Top of RECORDS

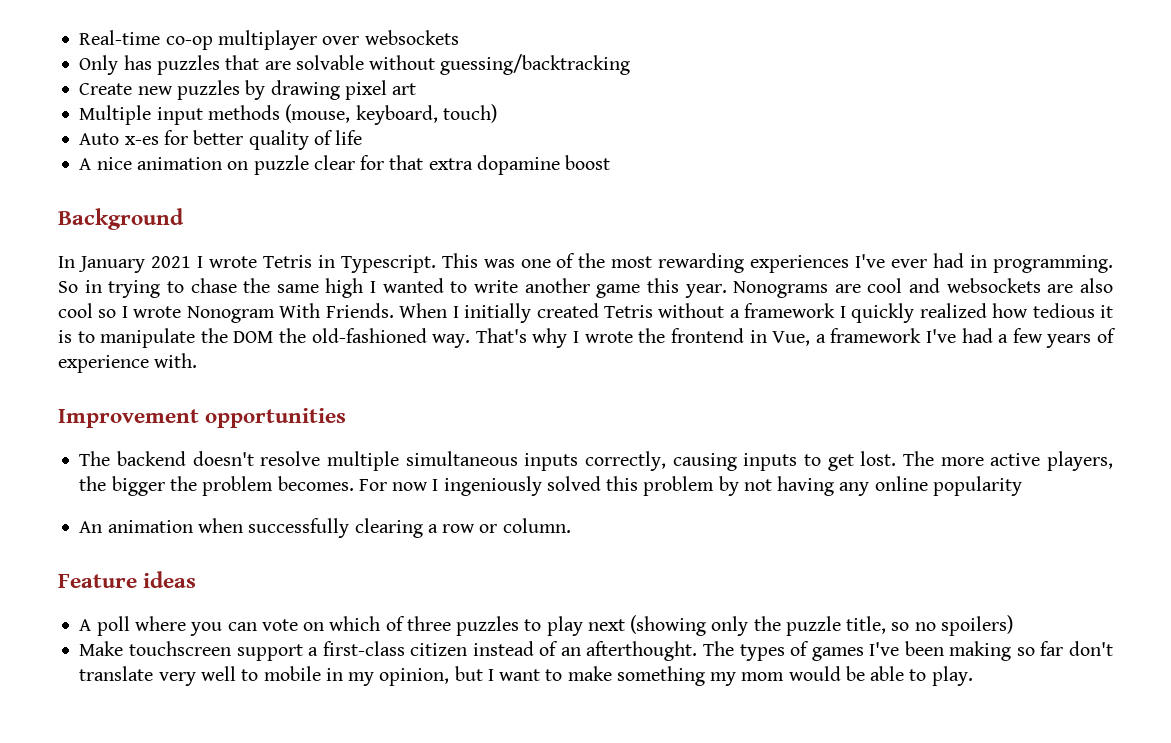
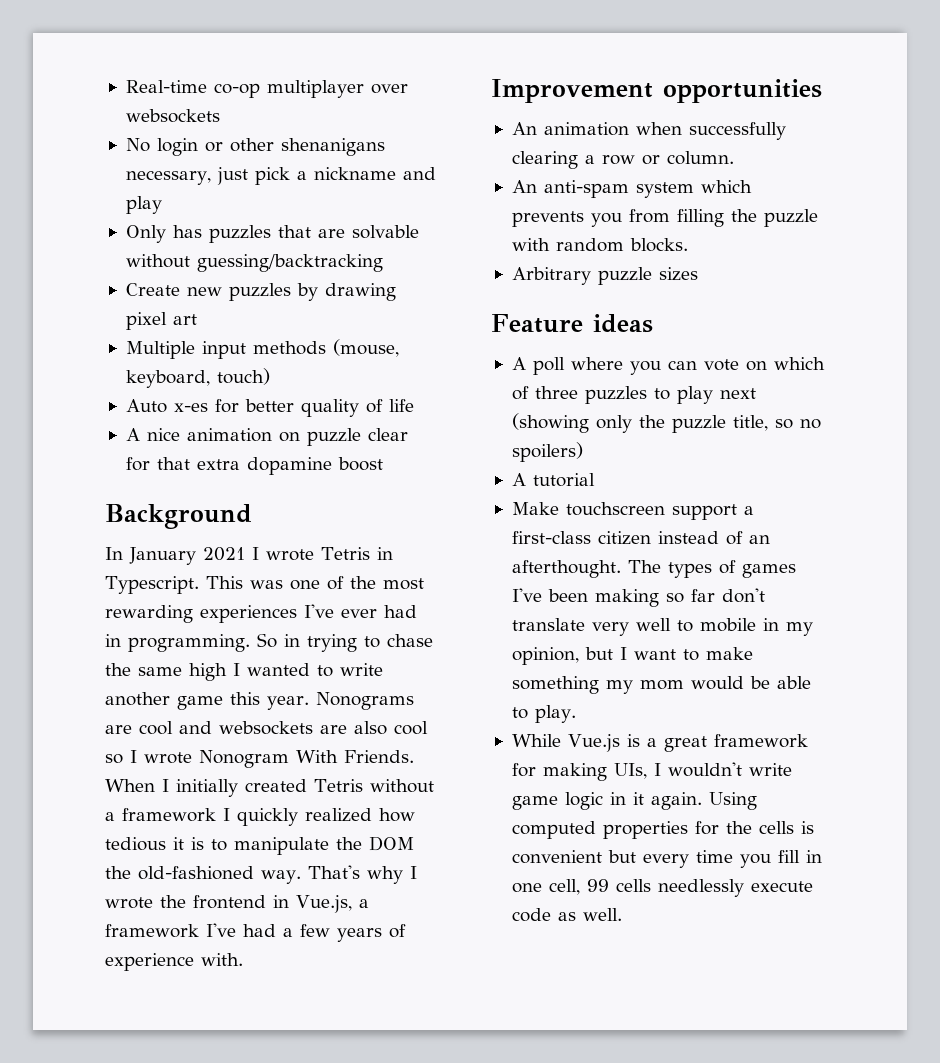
+ No login or other shenanigans necessary, just pick a nickname and play
- That's why I wrote the frontend in Vue, a framework I've had a few years of experience with.
+ That's why I wrote the frontend in Vue.js, a framework I've had a few years of experience with.
- The backend doesn't resolve multiple simultaneous inputs correctly, causing inputs to get lost. The more active players, the bigger the problem becomes. For now I ingeniously solved this problem by not having any online popularity
+ An anti-spam system which prevents you from filling the puzzle with random blocks.
+ Arbitrary puzzle sizes
+ A tutorial
+ While Vue.js is a great framework for making UIs, I wouldn't write game logic in it again. Using computed properties for the cells is convenient but every time you fill in one cell, 99 cells needlessly execute code as well.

Bottom of RECORDS

EXERCISE GOAL
Copy out the entries exactly. No pictures.

EXPECTED ANSWER
+ No login or other shenanigans necessary, just pick a nickname and play
- That's why I wrote the frontend in Vue, a framework I've had a few years of experience with.
+ That's why I wrote the frontend in Vue.js, a framework I've had a few years of experience with.
- The backend doesn't resolve multiple simultaneous inputs correctly, causing inputs to get lost. The more active players, the bigger the problem becomes. For now I ingeniously solved this problem by not having any online popularity
+ An anti-spam system which prevents you from filling the puzzle with random blocks.
+ Arbitrary puzzle sizes
+ A tutorial
+ While Vue.js is a great framework for making UIs, I wouldn't write game logic in it again. Using computed properties for the cells is convenient but every time you fill in one cell, 99 cells needlessly execute code as well.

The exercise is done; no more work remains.